Web page edit records:
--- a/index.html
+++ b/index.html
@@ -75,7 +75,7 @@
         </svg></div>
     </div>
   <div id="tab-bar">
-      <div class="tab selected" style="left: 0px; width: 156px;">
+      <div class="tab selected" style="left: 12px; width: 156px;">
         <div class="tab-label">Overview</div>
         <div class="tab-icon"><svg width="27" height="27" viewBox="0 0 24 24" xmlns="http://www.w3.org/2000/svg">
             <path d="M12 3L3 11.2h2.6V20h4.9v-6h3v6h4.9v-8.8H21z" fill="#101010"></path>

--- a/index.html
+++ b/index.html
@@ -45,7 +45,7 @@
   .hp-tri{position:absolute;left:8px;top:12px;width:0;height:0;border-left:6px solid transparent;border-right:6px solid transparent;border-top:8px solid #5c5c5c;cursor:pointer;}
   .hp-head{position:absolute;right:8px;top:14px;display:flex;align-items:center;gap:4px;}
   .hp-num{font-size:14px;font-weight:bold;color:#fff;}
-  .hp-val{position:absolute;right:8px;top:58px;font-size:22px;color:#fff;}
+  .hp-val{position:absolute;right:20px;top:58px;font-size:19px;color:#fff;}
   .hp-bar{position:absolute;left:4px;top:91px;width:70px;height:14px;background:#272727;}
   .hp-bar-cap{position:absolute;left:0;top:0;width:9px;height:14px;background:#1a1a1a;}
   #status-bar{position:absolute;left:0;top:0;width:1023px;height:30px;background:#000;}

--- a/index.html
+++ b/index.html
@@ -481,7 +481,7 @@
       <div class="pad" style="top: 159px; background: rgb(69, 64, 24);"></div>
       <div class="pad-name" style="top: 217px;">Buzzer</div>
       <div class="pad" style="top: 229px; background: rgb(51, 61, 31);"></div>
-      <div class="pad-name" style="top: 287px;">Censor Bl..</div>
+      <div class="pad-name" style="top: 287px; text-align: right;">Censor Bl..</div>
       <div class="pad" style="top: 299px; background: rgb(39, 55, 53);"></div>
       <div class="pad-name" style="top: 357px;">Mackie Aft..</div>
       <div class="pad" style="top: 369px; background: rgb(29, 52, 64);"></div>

---

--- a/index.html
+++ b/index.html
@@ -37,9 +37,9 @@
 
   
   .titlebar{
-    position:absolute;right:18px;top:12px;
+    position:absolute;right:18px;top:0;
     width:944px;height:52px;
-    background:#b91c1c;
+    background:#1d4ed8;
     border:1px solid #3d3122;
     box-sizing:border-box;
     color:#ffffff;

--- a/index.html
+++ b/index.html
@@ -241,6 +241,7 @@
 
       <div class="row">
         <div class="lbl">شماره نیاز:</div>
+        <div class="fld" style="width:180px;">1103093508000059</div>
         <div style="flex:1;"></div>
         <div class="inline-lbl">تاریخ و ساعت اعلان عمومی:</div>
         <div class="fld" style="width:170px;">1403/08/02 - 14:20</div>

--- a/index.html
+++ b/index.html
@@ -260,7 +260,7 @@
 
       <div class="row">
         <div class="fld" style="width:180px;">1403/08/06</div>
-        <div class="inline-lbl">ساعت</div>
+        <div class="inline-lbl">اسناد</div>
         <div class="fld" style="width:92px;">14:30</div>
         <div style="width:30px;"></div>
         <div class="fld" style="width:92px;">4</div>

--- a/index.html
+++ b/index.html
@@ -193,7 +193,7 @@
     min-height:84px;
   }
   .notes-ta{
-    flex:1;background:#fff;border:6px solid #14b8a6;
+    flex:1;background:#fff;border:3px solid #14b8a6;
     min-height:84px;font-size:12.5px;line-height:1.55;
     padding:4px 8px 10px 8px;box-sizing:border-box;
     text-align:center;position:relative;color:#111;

> [WHAT TO PRODUCE]
Lines containing the string "font" are the ones to copy from the entries above.

> [EXERCISE RESPONSE]
   .hp-num{font-size:14px;font-weight:bold;color:#fff;}
-  .hp-val{position:absolute;right:8px;top:58px;font-size:22px;color:#fff;}
+  .hp-val{position:absolute;right:20px;top:58px;font-size:19px;color:#fff;}
     min-height:84px;font-size:12.5px;line-height:1.55;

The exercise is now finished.